Solo che per gli esseri viventi la faccenda non finisce lì. Quasi tutti abbiamo un nostro modo particolare di percepire il calore che si sprigiona attorno a noi o da un altro corpo. Sentiamo i cambiamenti perché l’energia passa da un sistema all’altro attraverso il calore che viene rilasciato. Quel calore arriva ai nostri recettori e genera una sensazione. Solo che il corpo umano non è un semplice termometro. Il cervello, oltre a registrare la temperatura, valuta anche cosa comporta per la nostra sopravvivenza. Ed è qui che entra in gioco la percezione termica, cioè la reazione del corpo a un insieme di condizioni ambientali. Tra queste non c’è solo la temperatura, ma anche l’umidità, gli sbalzi improvvisi e persino il calore metabolico, quello che il nostro organismo produce mentre tiene in piedi tutte le reazioni chimiche che ci mantengono vivi.

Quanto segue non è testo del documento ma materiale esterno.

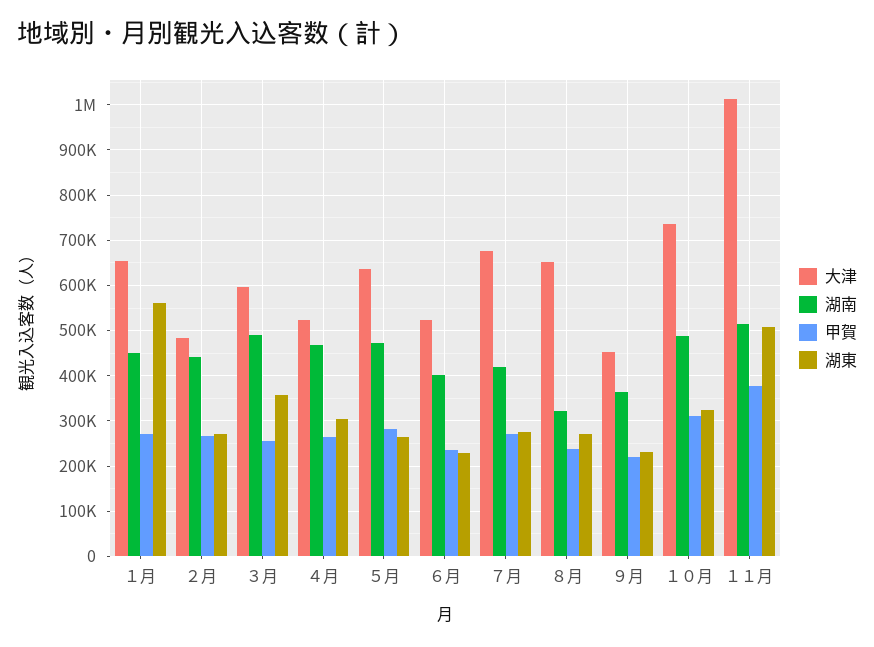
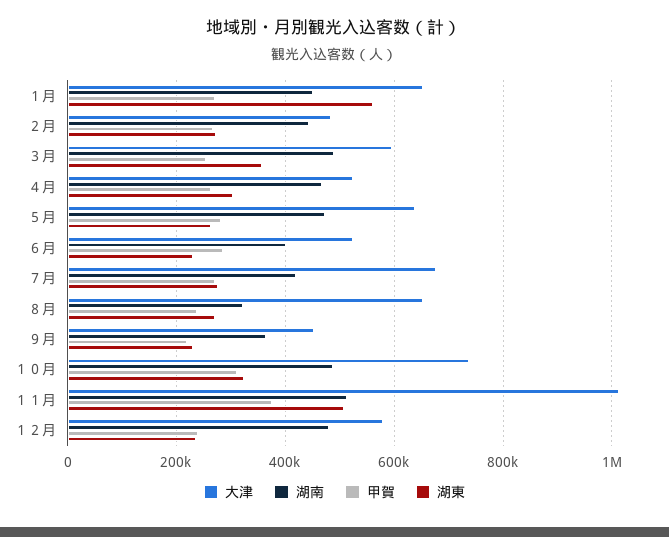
甲賀, ６月: 240000 -> 280000
大津, １２月: none -> 580000
湖南, １２月: none -> 480000
甲賀, １２月: none -> 240000
湖東, １２月: none -> 240000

Come si calcola davvero la sensazione termica

Prima cosa da mettere in chiaro: non esiste un solo metodo. La temperatura la misuri col termometro e via. L’Indice di sensazione termica da caldo invece si ottiene solo combinando più parametri, e quali parametri usare e come mescolarli dipende dall’indice scelto dai ricercatori, in base a quello che serve loro. Il valore ottenuto poi finisce spesso dentro una formula più grande e complessa, chiamata modello. Risultato: di indici e modelli ne esistono parecchi.

Questo vuol dire anche che gli indici non valgono allo stesso modo per tutti e ovunque. Sono approssimazioni, tentativi di raccontare la sensazione di caldo o di freddo. L’AEMET, l’agenzia meteorologica spagnola, per esempio quando la temperatura supera i 26 gradi e l’umidità sta sopra il 40 per cento usa una formula che tiene conto della temperatura dell’aria e dell’umidità relativa. Serve a valutare quanta fatica fa il corpo ad abbassare la propria temperatura tramite l’evaporazione del sudore, cosa che l’umidità rende più difficile. Esiste anche un indice per il freddo, calcolato tra i +10 e i -50 gradi, che usa temperatura e velocità del vento.

Modelli diversi per obiettivi diversi

Gli studi sul tema sono tanti e affrontano la questione da angolazioni differenti. Il modello di comfort termico messo a punto da Ole Fanger, uno dei massimi esperti in materia, si basa su tabelle di dati empirici e sull’opinione diretta dei soggetti. Altri, come quello sviluppato da Angela Simone insieme a Jakub Kolarik dell’Università di Danimarca, puntano invece sulla quantità di energia prodotta dal corpo umano. Due approcci diversi, con risultati e interpretazioni completamente diverse, ma stesso scopo. In tutti i modelli i fattori che incidono si dividono in esterni e interni. Gli esterni sono temperatura, umidità, vento. Gli interni, più complicati da misurare, riguardano l’indice metabolico e quello legato all’abbigliamento, cioè il ruolo dei vestiti nel trattenere o disperdere calore. Va poi considerata l’acclimatazione, perché davanti a uno sbalzo brusco la sensazione cambia. Siamo esseri viventi, complessi, capaci di sentire e di adattarci.

Non a caso i modelli di comfort provano a dare risposte più pratiche. Il Voto Medio Estimato di Fanger serve a valutare il benessere termico negli ambienti di lavoro chiusi, delimitando un intervallo di temperatura in cui la gran parte delle persone si sente a proprio agio. Håkan Nilsson e Ingvar Holmér del National Institute for Working Life di Solna, in Svezia, hanno provato un’altra strada, usando manichini per ottenere valori oggettivi da confrontare con le risposte umane nelle stesse condizioni. C’è tanto tempo e tanto denaro investiti su questo, e ha senso, visto quanto il caldo pesi sul rendimento e sul benessere di chi lavora.